ASSIGNMENT:
Reproduce each line below precisely. Drop the pictures.

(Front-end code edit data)
== Segment start ==
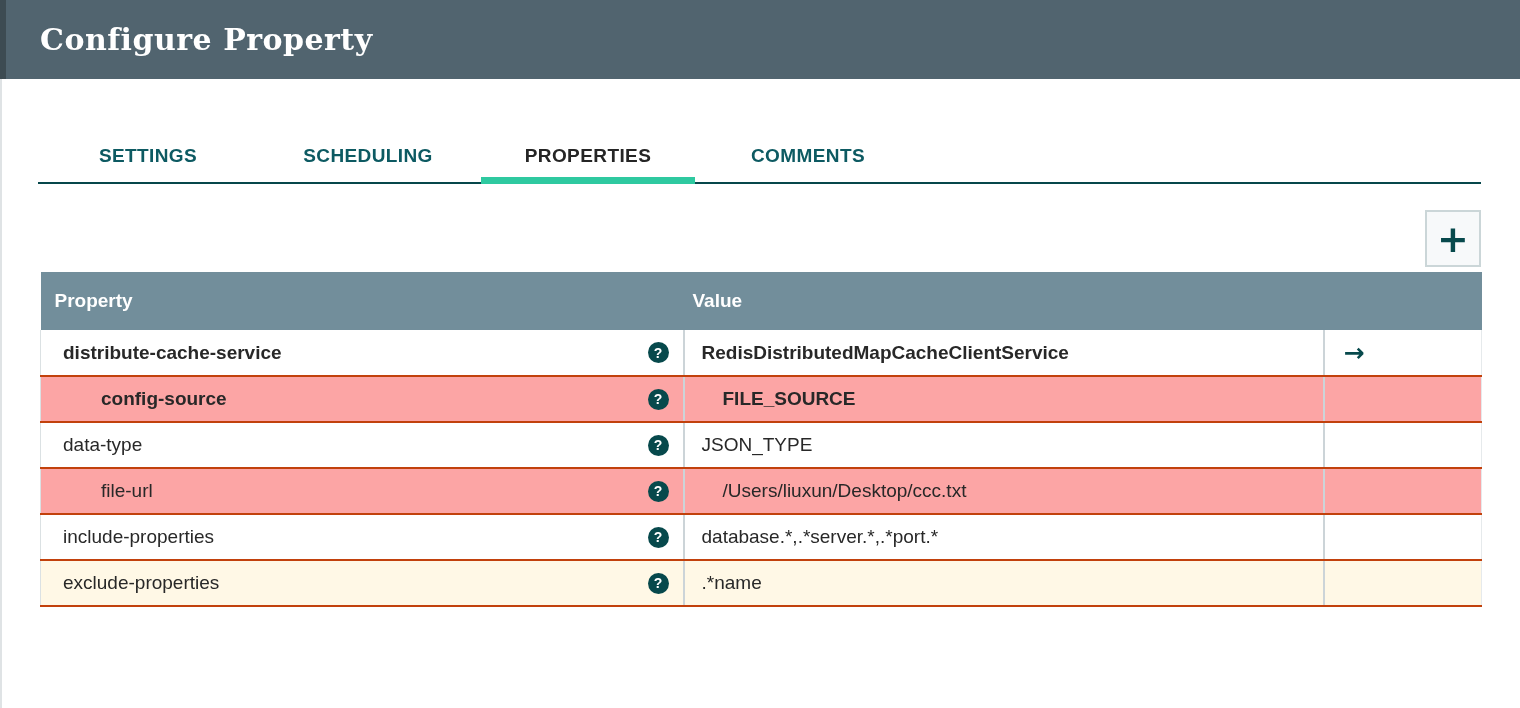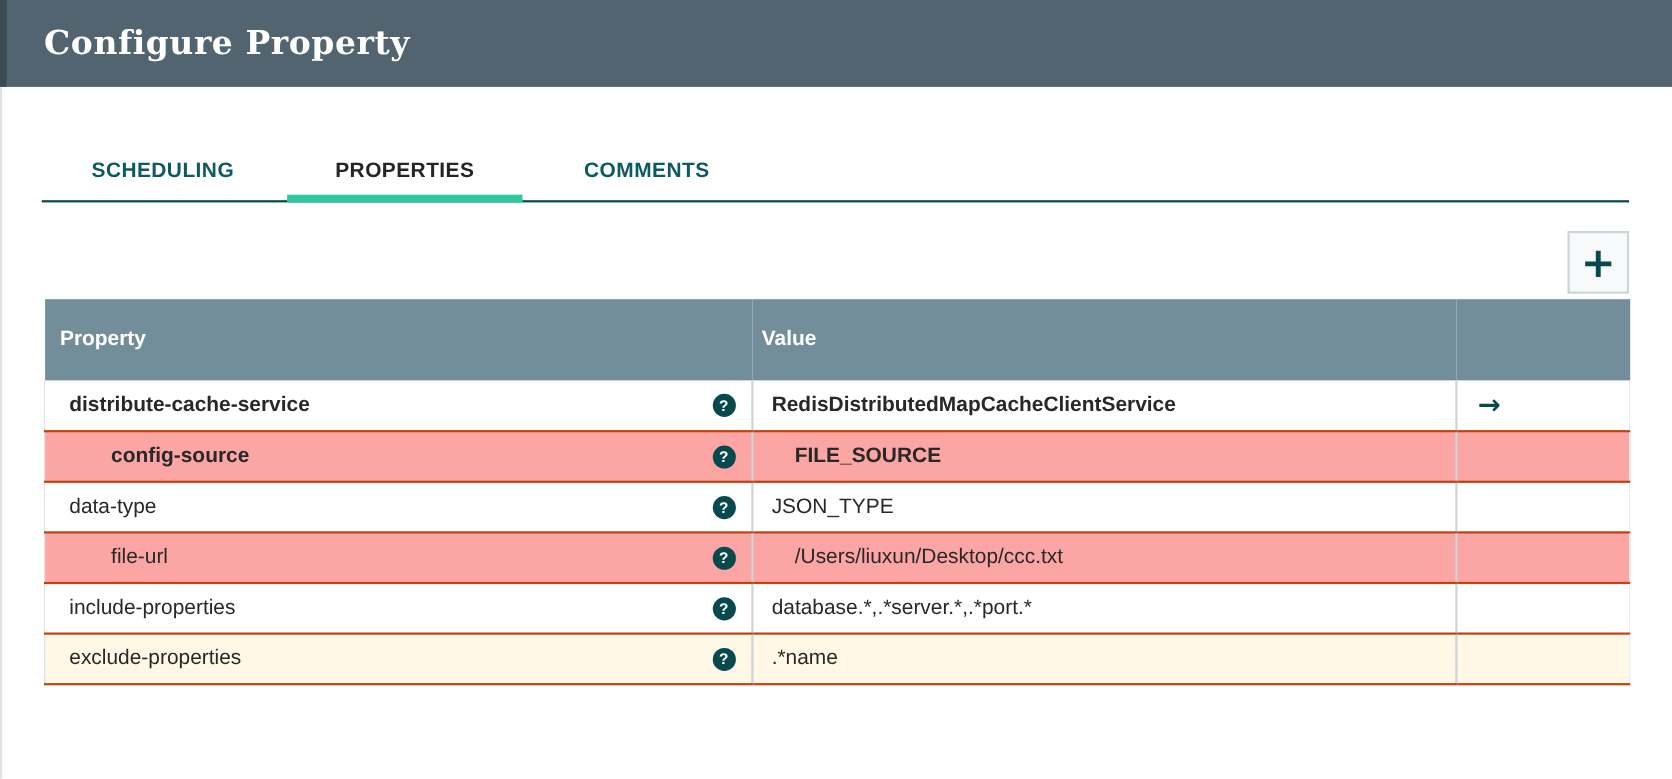"SETTINGS" div.tab { html: none -> <div>SETTINGS</div> }
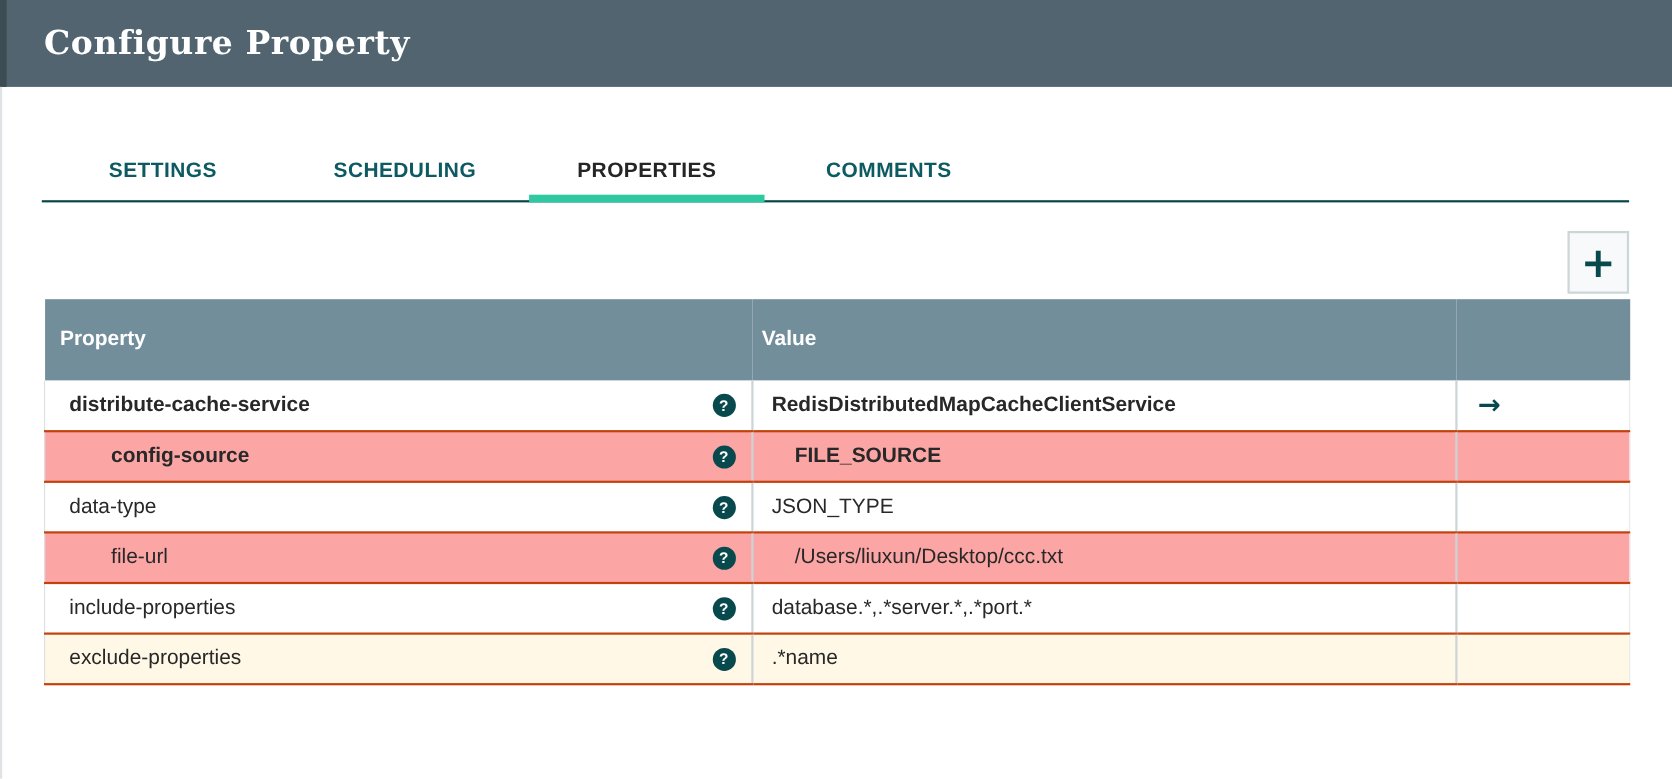"Property" .props-table thead th { height: 74px -> 58px }
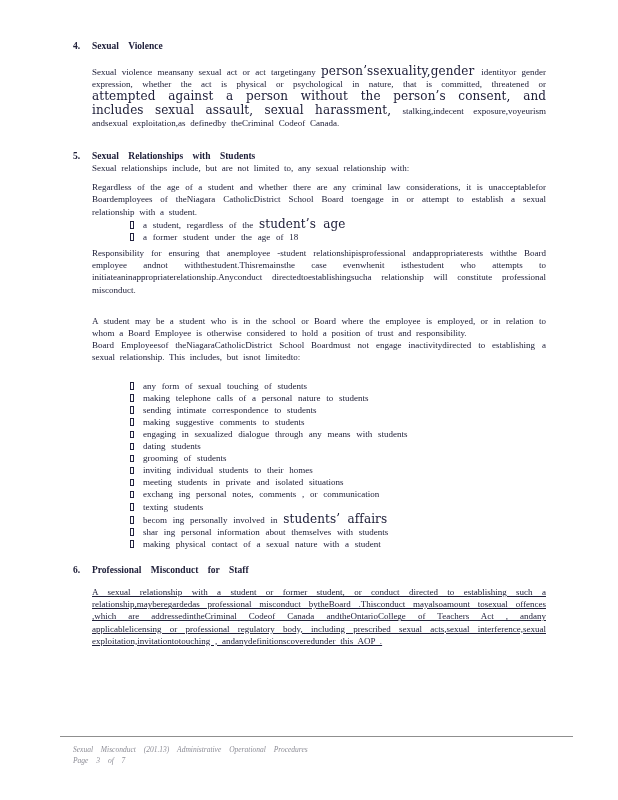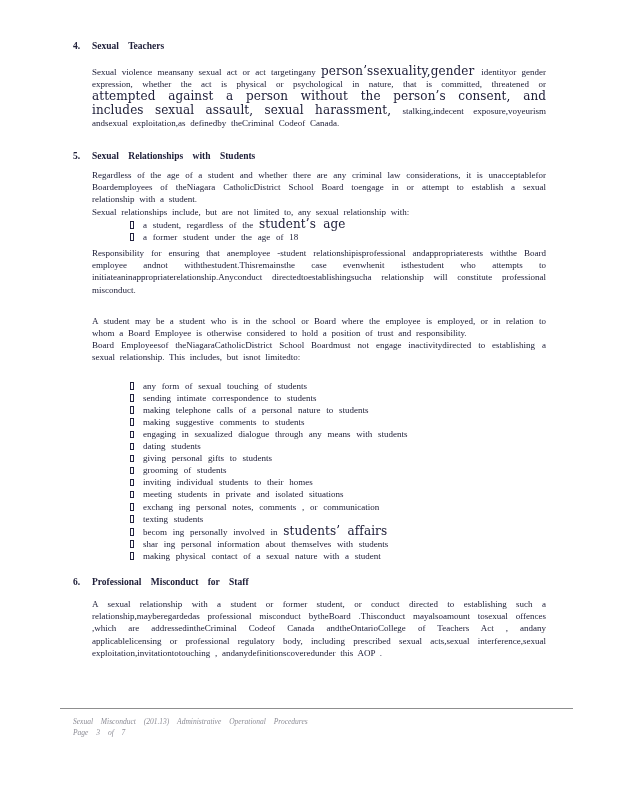"Sexual Teachers" span.title { text: Teachers -> Violence }
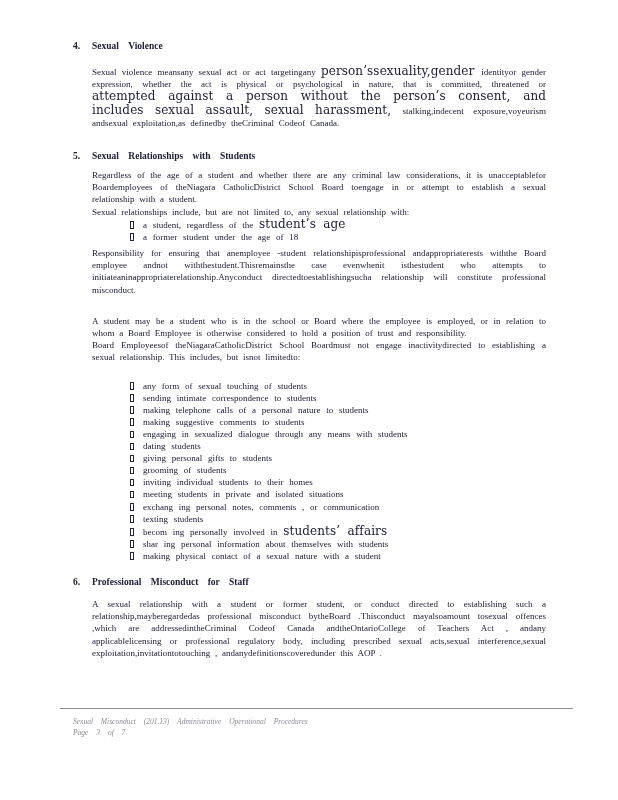"Regardless of the age of" p.body { order: before "Sexual relationships include, but are" -> after "Sexual relationships include, but are" }
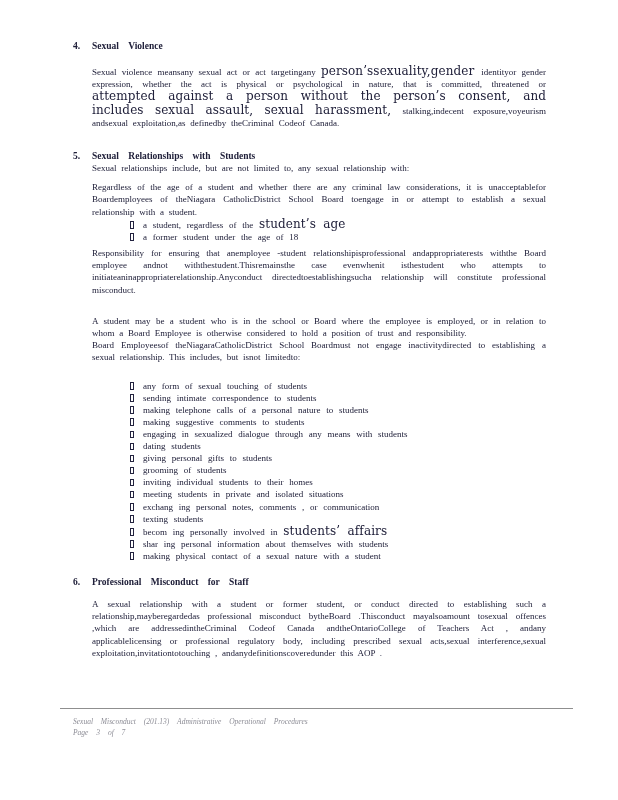"sending intimate correspondence to" div.bullet { order: before "making telephone calls of a" -> after "making telephone calls of a" }
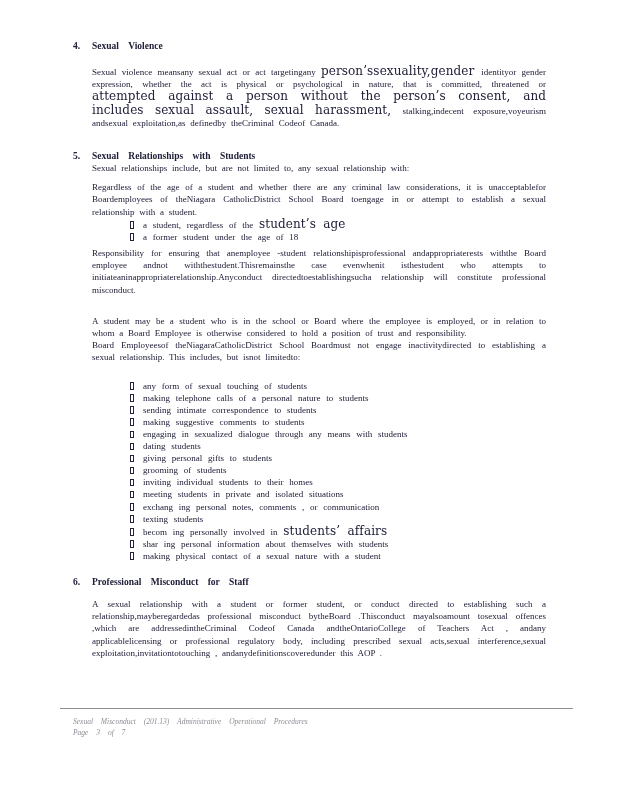"giving personal gifts to students" div.bullet { html: <div><span></span><span>giving personal gifts to students</span></div> -> none }
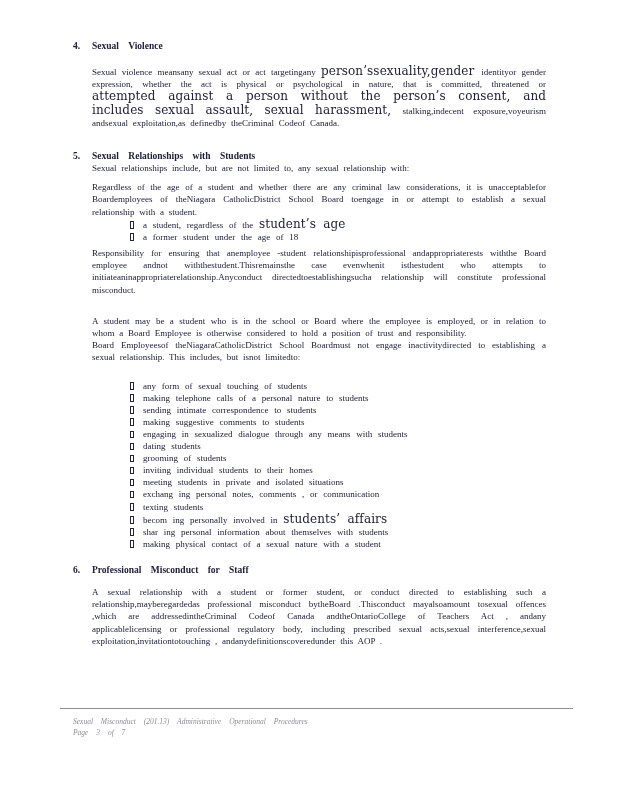"A sexual relationship with a" .mt10 { text-decoration: none -> underline }
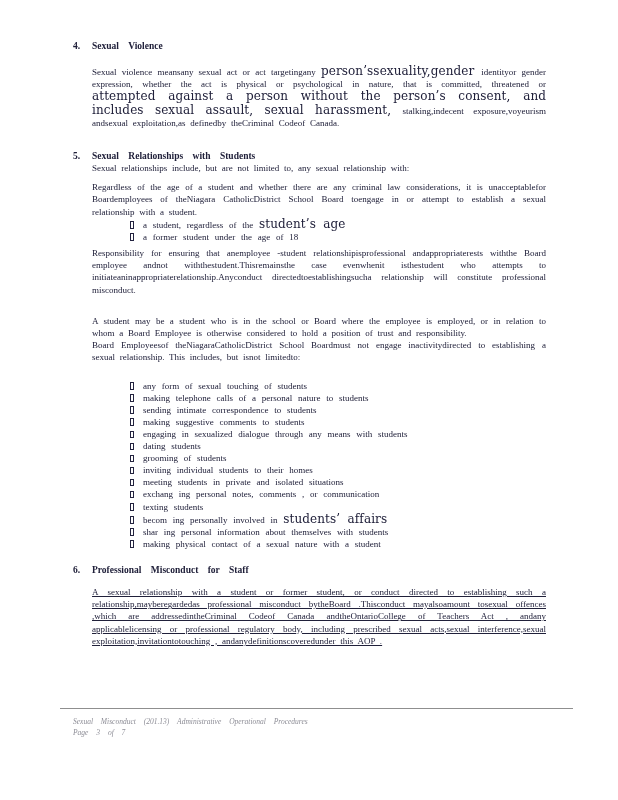"Sexual Misconduct (201.13)" .footer { top: 708px -> 736px }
== Segment end ==
EXERCISE ANSWER:
"SETTINGS" div.tab { html: none -> <div>SETTINGS</div> }
"Property" .props-table thead th { height: 74px -> 58px }
"Sexual Teachers" span.title { text: Teachers -> Violence }
"Regardless of the age of" p.body { order: before "Sexual relationships include, but are" -> after "Sexual relationships include, but are" }
"sending intimate correspondence to" div.bullet { order: before "making telephone calls of a" -> after "making telephone calls of a" }
"giving personal gifts to students" div.bullet { html: <div><span></span><span>giving personal gifts to students</span></div> -> none }
"A sexual relationship with a" .mt10 { text-decoration: none -> underline }
"Sexual Misconduct (201.13)" .footer { top: 708px -> 736px }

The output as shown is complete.